Recently, studying the structure of proteins using angular representations has attracted much attention. To address the challenge of efficient modeling, we take into consideration the continuous conformational space of protein structures and model to discover the commonalities between different Ramachandran plots. It is not usual to observe entirely different biological functionality for certain groups of proteins that have common overall structure, because of local differences in that structure. Therefore, protein structure classification, which reveals an evolutionary relationship between the biochemical compounds, has broad implications and applications in understanding the functionality of the proteins for scientists. This general framework also provides a comprehensive machinery for clustering, model assessment,and data modeling for groups of protein backbone angles. Joint estimation of the protein sets lets us use commonalities within the group for estimating the density of small sample size Ramachandran plots and also allows for recognition of outliers.

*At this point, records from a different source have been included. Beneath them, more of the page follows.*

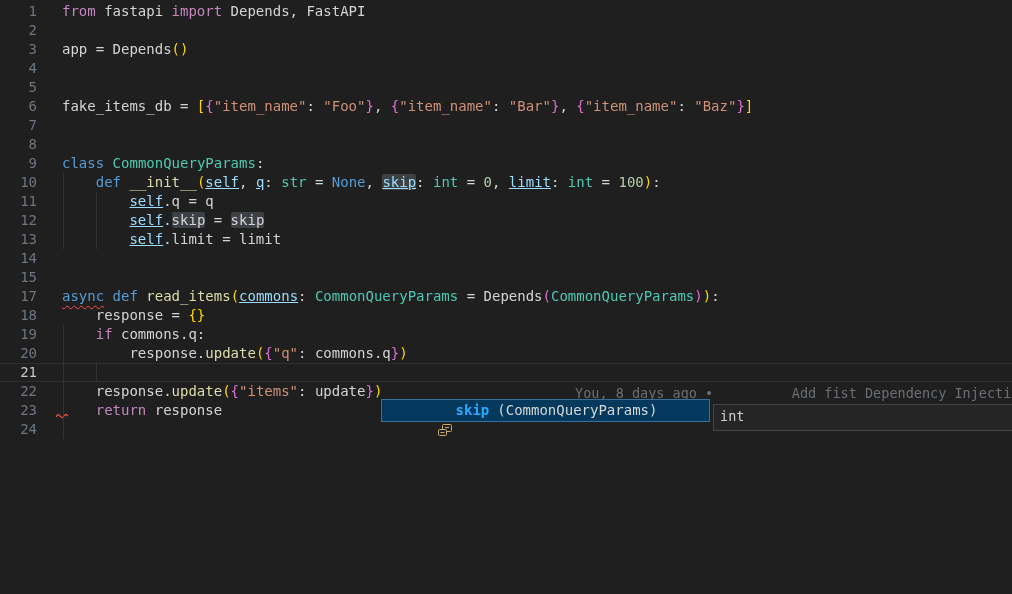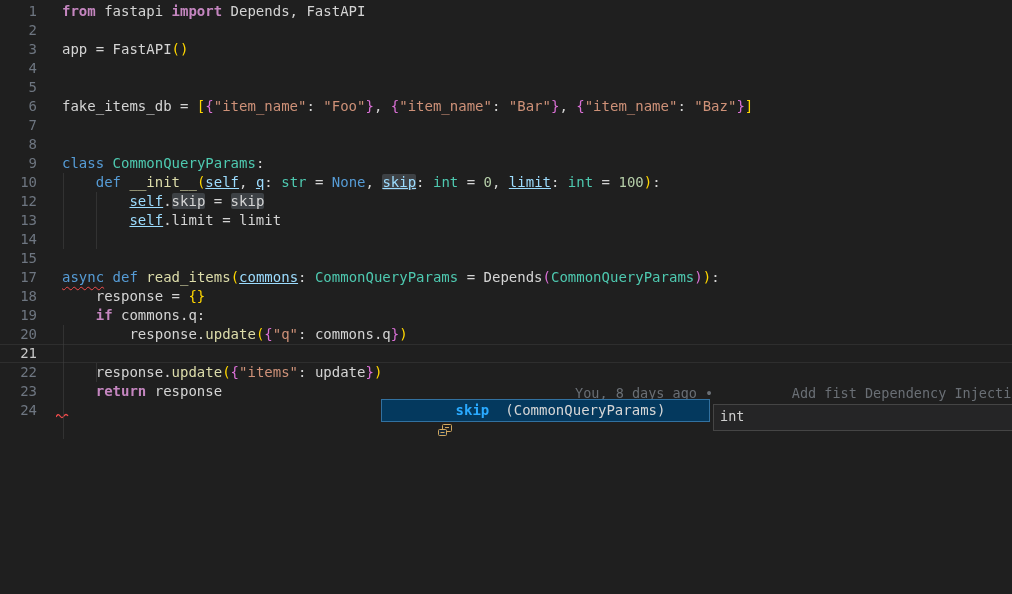"from" .ctrl { font-weight: bold -> none }
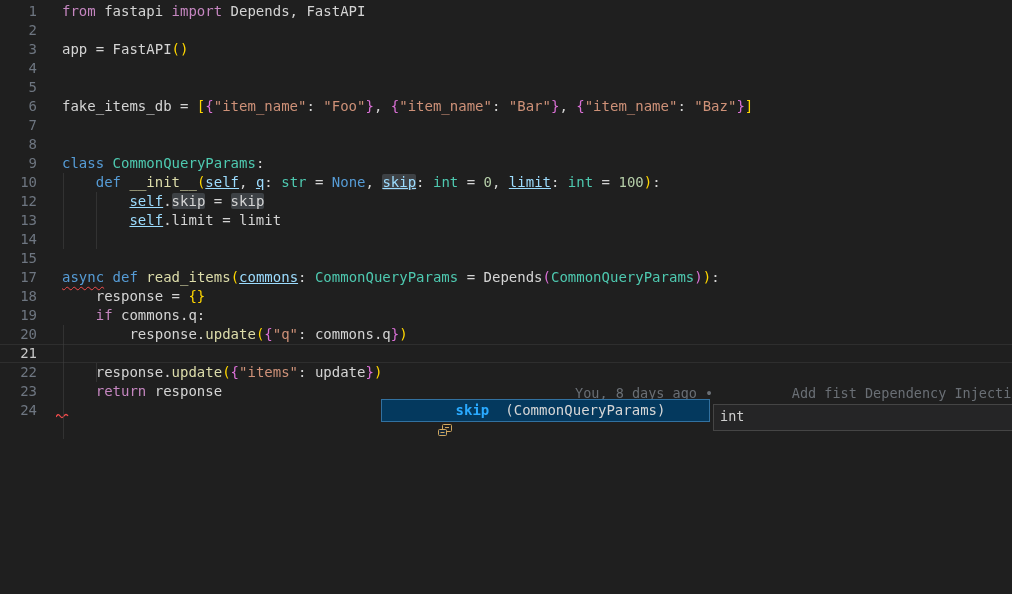"app = FastAPI" span.tok { text: FastAPI -> Depends }
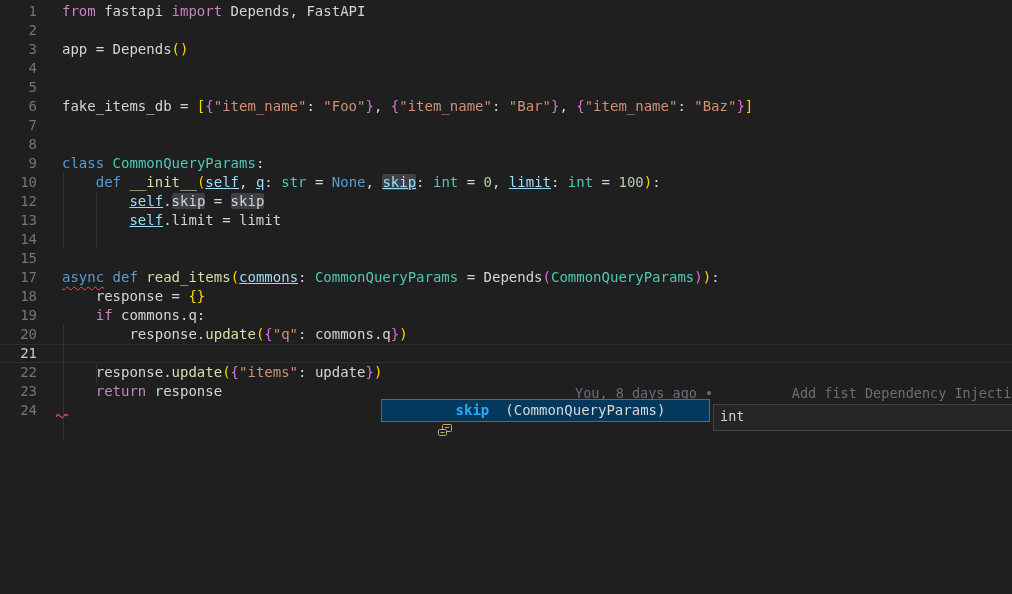"11" div.line { html: none -> <div><span>11</span><span><span> </span><span>self</span><span>.q = q</span></span></div> }
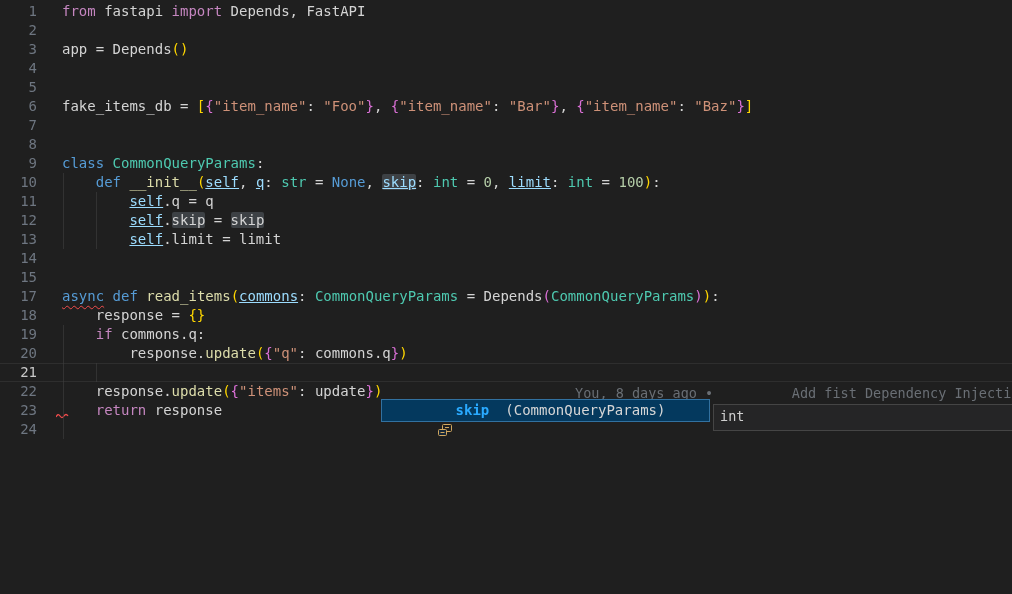"(CommonQueryParams)" .suggest-row .sig { margin-left: 16px -> 8px }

In Maadooliat et. al (2015), we developed a comprehensive statistical model to characterize the protein as a circular manifold and describe the protein angles with a smaller number of dimensions. The proposed method takes into account the circular nature of the angular data using a penalized spline which is statistically more relaxed than a parametric angular distribution using a sphere or torus.
To assess the proposed model, we implemented estimations of Ramachandran neighbor-dependent of amino acids in Rosetta software and showed that the results of loop modeling in a benchmark set are more consistent than competing techniques.